Segundo os dados mais recentes do SIM, a principal causa de morte no país são as doenças cerebrovasculares — grupo que engloba as disfunções relacionadas a vasos sanguíneos que irrigam o cérebro, como AVC (Acidente Vascular Cerebral) —. com 99 mil registros em 2018. Uma média 273 óbitos por dia. Se levarmos em conta todas as causas nos últimos cinco anos com dados disponíveis, as doenças cerebrovasculares historicamente têm os maiores números, e tiveram seu ápice em 2016, com taxa de mortalidade diária de 282 por dia.

Outras causas de mortes com números altos já foram superadas com folga pela covid-19. É o caso de infarto, pneumonia, diabetes, hipertensão e qualquer tipo ou agrupamento de câncer. Mortes por acidentes ou agressões (que inclui assassinatos e suicídios), em 2018, também não chegam nem sequer à metade da média diária da covid-19 no final de abril.

Atraso e subnotificação

Apesar de já superar a média de todas as outras causas, dois fatores ainda pesam a favor da letalidade da covid-19. O primeiro é que, como os cartórios têm até 13 dias — cinco para efetuar o registro de óbito, e depois até oito para enviar o ato à Central Nacional de Informações do Registro Civil — para atualizar os dados, os números ainda são parciais e têm atualizações constantes até o fim desse prazo. Além disso, há uma série de mortes registradas apenas com causas genéricas — SRAG (Síndrome Respiratória Aguda Grave), pneumonia ou insuficiência respiratória — que podem ter por trás, como agente infeccioso, o novo coronavírus.

Os dados dos cartórios são mais atualizados que os informados diariamente em boletim pelo Ministério da Saúde — que recebe os dados das secretarias estaduais, que por sua vez são abastecidos pelas secretarias municipais de saúde.

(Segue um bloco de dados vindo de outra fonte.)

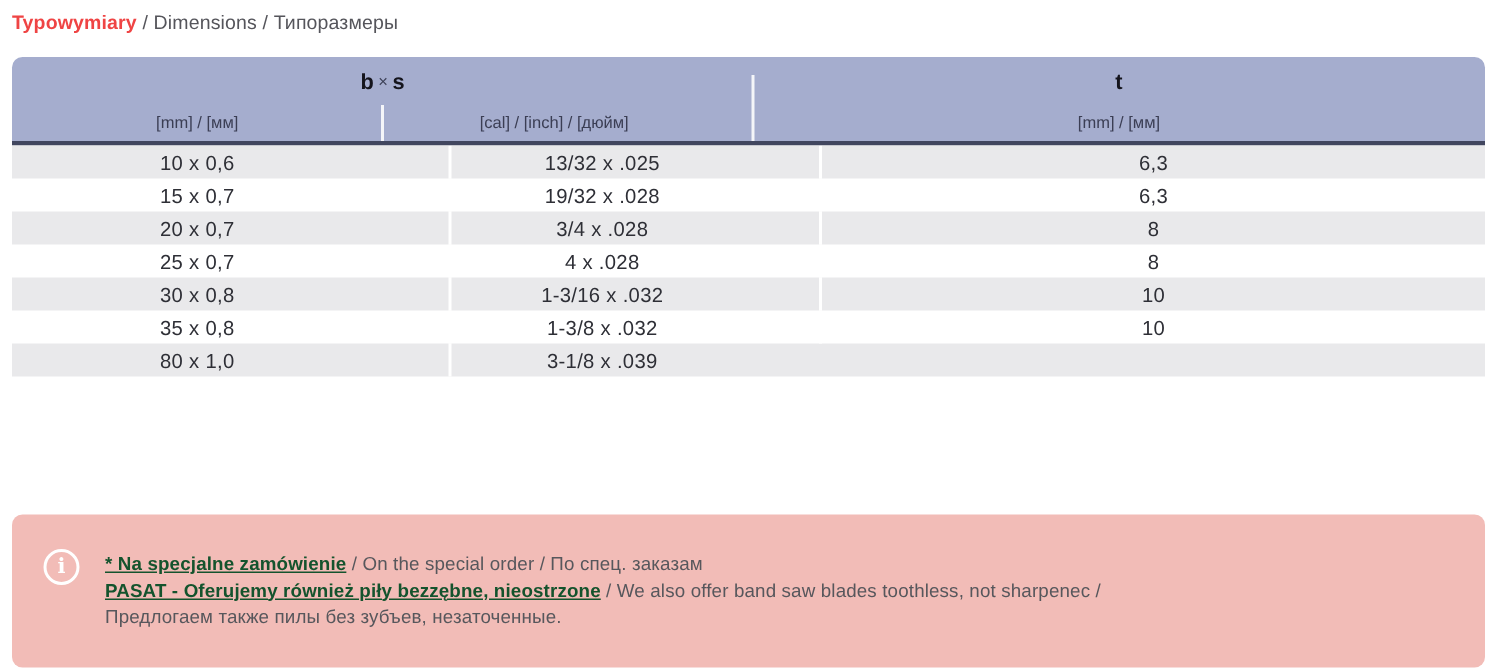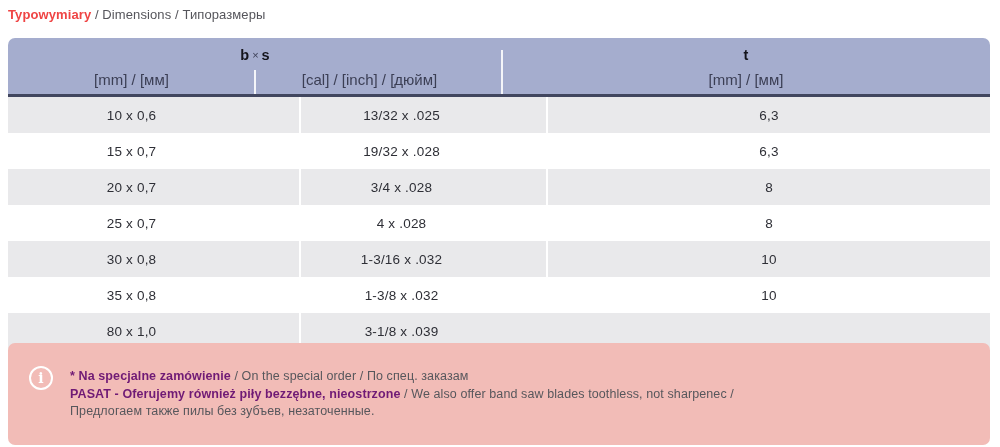"[mm] / [мм]" .units { font-size: 15px -> 11px }
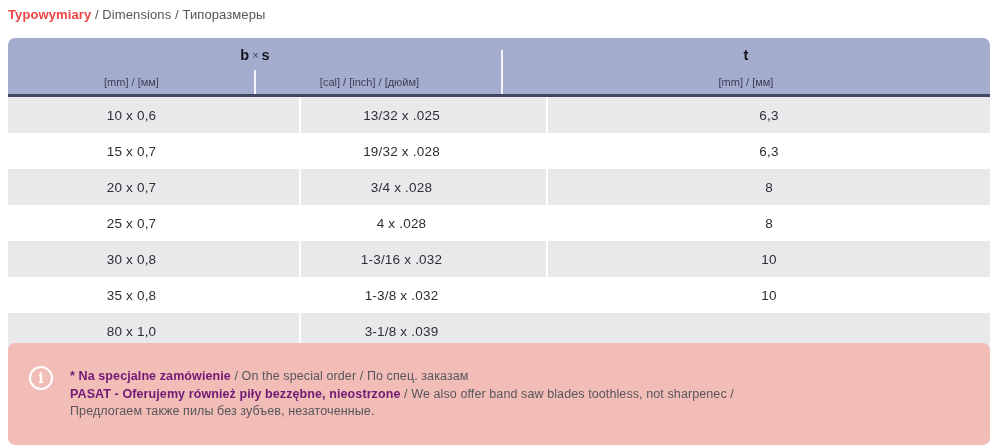"10 x 0,6" .row { height: 36px -> 22px }
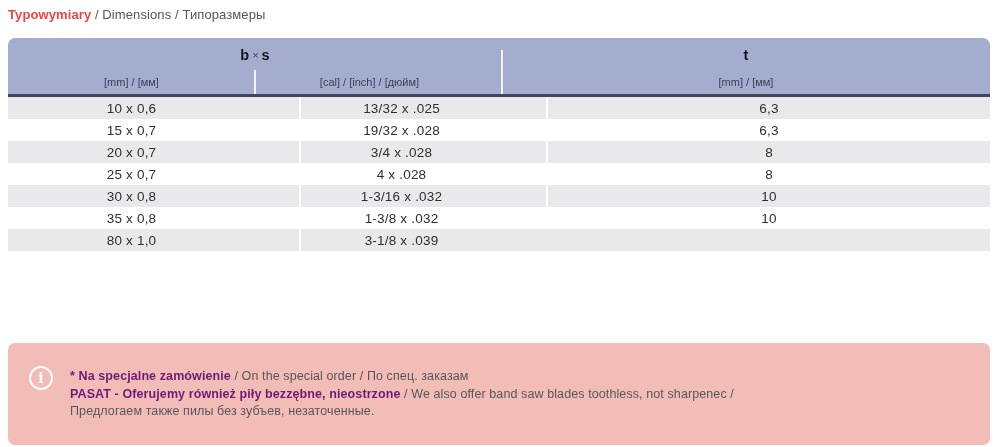"* Na specjalne zamówienie" .nb { color: #701a75 -> #14532d; text-decoration: none -> underline }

Um exemplo do atraso é o fato o pico de mortes por dia que, segundo os dados do ministério, teria ocorrido no dia 20 de abril, quando eram computadas 255 óbitos. No caso dos cartórios, esse número já é de 305. No dia 28, temos o ápice das mortes, segundo os cartórios, quando já são 410 mortes diagnosticadas pelos médicos como covid-19.

Volta ao século passado A vice-presidente da Abrasco (Associação Brasileira de Saúde Coletiva), Bernadete Peres, explica que as mortes por causas infecciosas vinham caindo no Brasil ao longo dos anos, e cita que a curva foi bruscamente alterada com a chegada do novo coronavírus.

“O Brasil, ao longo de décadas, vem passando pela transição epidemiológica onde as doenças crônicas não transmissíveis superaram as doenças infecciosas. Com esse cenário atual, voltamos ao início do século passado”, diz.

Apesar de já ser a causa principal de morte no país hoje, Bernadete assegura que os dados reais são muito maiores que os divulgados oficialmente — e que dificilmente saberemos o número exato um dia.

“O Ministério da Saúde não divulga suspeitos, só define como caso confirmado com teste. Como estamos entre os países que menos testam, e não tem fechamento de caso por critério clínico-epidemiológico, provavelmente vários óbitos por SRAG estão sendo fechados como pneumonia atípica”, explica.

Um dos exemplos citado por ela está nas mortes ocorridas em Manaus, onde o mês de abril registrou um aumento de 578% no número de mortes por causas respiratórias, sendo apenas um quarto delas registrada como covid-19.

“Nosso problema é que não testamos, então não sabemos a dimensão real do problema. A gente só olha quem está grave, como se a epidemia fosse de SRAG. Só que a doença é a covid-19, e é fundamental sabermos sobre todos os infectados, não só a ponta do iceberg. Muita gente que morre em casa não está entrando nas estatísticas”, completa Bernadete. A vice-presidente da Abrasco também lembra que o Brasil ainda não enfrenta o período de pico da doença, e acredita que a superlotação hospitalar deve elevar ainda mais o número absoluto e a taxa de mortalidade da doença.

“Além desse colapso aumentar a letalidade, temos que encarar ainda a dificuldade de insumos, ambulâncias e até de transferência segura”, finaliza.